ScienceGist / sciencegist

ScienceGist - Science for everyone
http://www.sciencegist.com
MIT License
15 stars 3 forks source link

Pull in existing summaries from various APIs #7

Open jure opened 11 years ago

jure commented 11 years ago

PLOS, eLife, BMC all have versions of short summaries of their papers. We should try and pull those into ScienceGist.

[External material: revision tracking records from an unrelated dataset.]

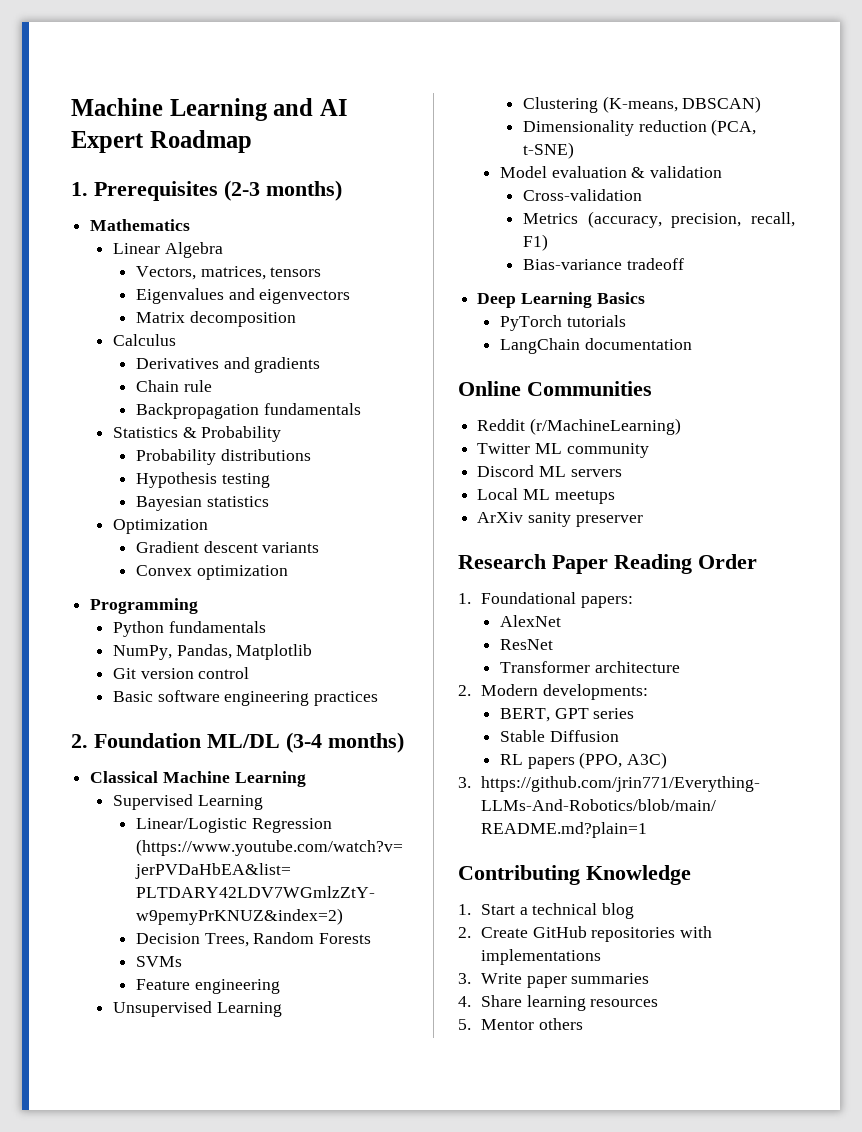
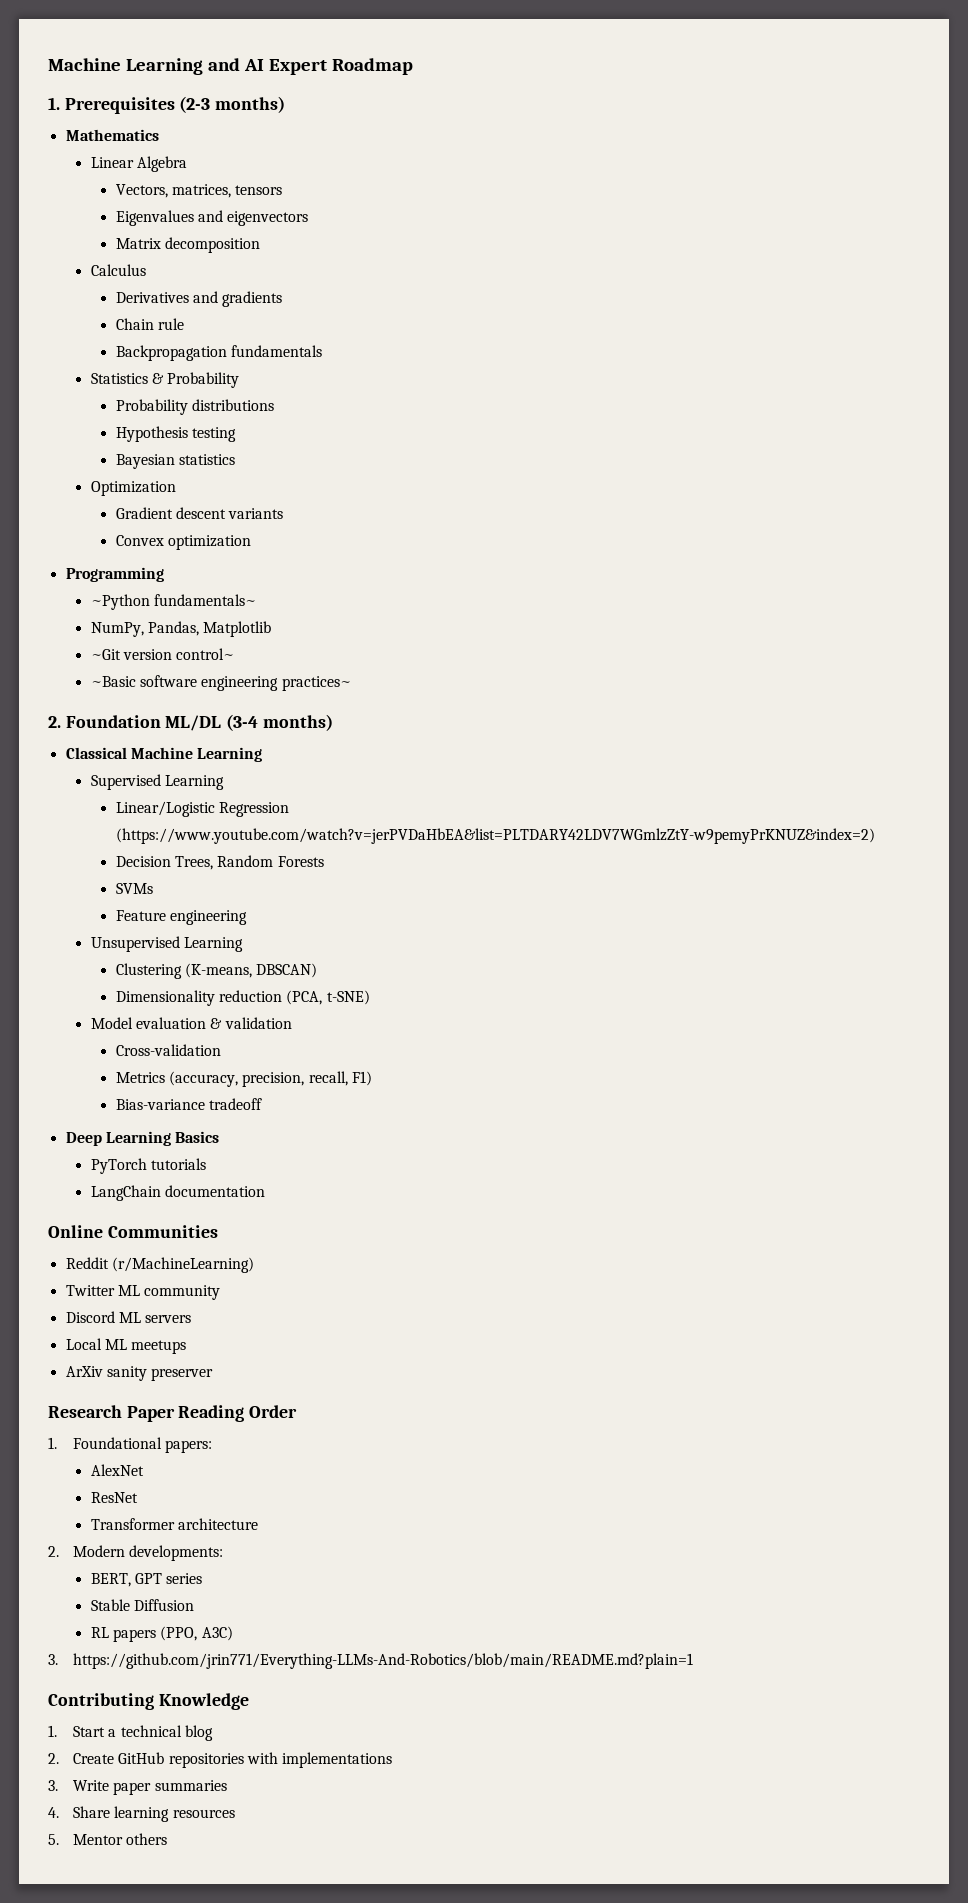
- Python fundamentals
+ ~Python fundamentals~
- Git version control
- Basic software engineering practices
+ ~Git version control~
+ ~Basic software engineering practices~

Ben Miles https://twitter.com/bennmiles started with a version at the #hack4ac, which goes a little like this:

require 'json'
require 'nokogiri'
require 'open-uri'

# This is a short script to get demo content to populate an inial set of 'science gists'
# We started by trying to call the elife api directly, but it was bad
# then we tried to use content negotiation, but that is also flakey
# finally we searched the XML version of the paper with nokogiri
# then extract the xml node '<abstract abstract-type="executive-summary">'

  class Digest
    attr_accessor :gist, :doi  

    def initialize(doi, gist="no content")
      @doi = doi
      @gist  = doi2gist()
    end

    def doi2gist()
      strippeddoi = @doi.gsub(/dx.doi.org\//, '')
      uri = "http://elife.elifesciences.org/elife-source-xml/#{strippeddoi}"
      puts strippeddoi
      puts uri

      elife_raw_xml =  open(uri).read 
      digest_xml_path = 'abstract[abstract-type="executive-summary"]'

      xml = Nokogiri::XML(elife_raw_xml)
      digest = xml.css(digest_xml_path)
      digesttext = digest.text
      return digesttext.gsub(/abstract-2#{strippeddoi}.002eLife digest/, '')
    end
  end

#test doi1: 'dx.doi.org/10.7554/eLife.00782'
#test doi2: 'dx.doi.org/10.7554/eLife.00800'

digest = Digest.new('dx.doi.org/10.7554/eLife.00782')

puts digest.doi
puts digest.gist
jure commented 11 years ago

A first attempt for this was made in https://github.com/ScienceGist/sciencegist/commit/7a043ab3d7b1c3525dde6e70ef524880e1925274. That uses the paper_summary gem, which for now only knows how to get summaries for eLife papers. It's a start, but I'll leave this open since we want to import or link to much more than just eLife.

AnneTheAgile commented 10 years ago

I see that multiple summaries for a paper be submitted, but is there a way to tag them for the source's reputation? Maybe the upvote will be enough. This idea immediately reminded me of my MS/PhD classes in which we were assigned to read, summarize, and report on papers. +1 for such a great project!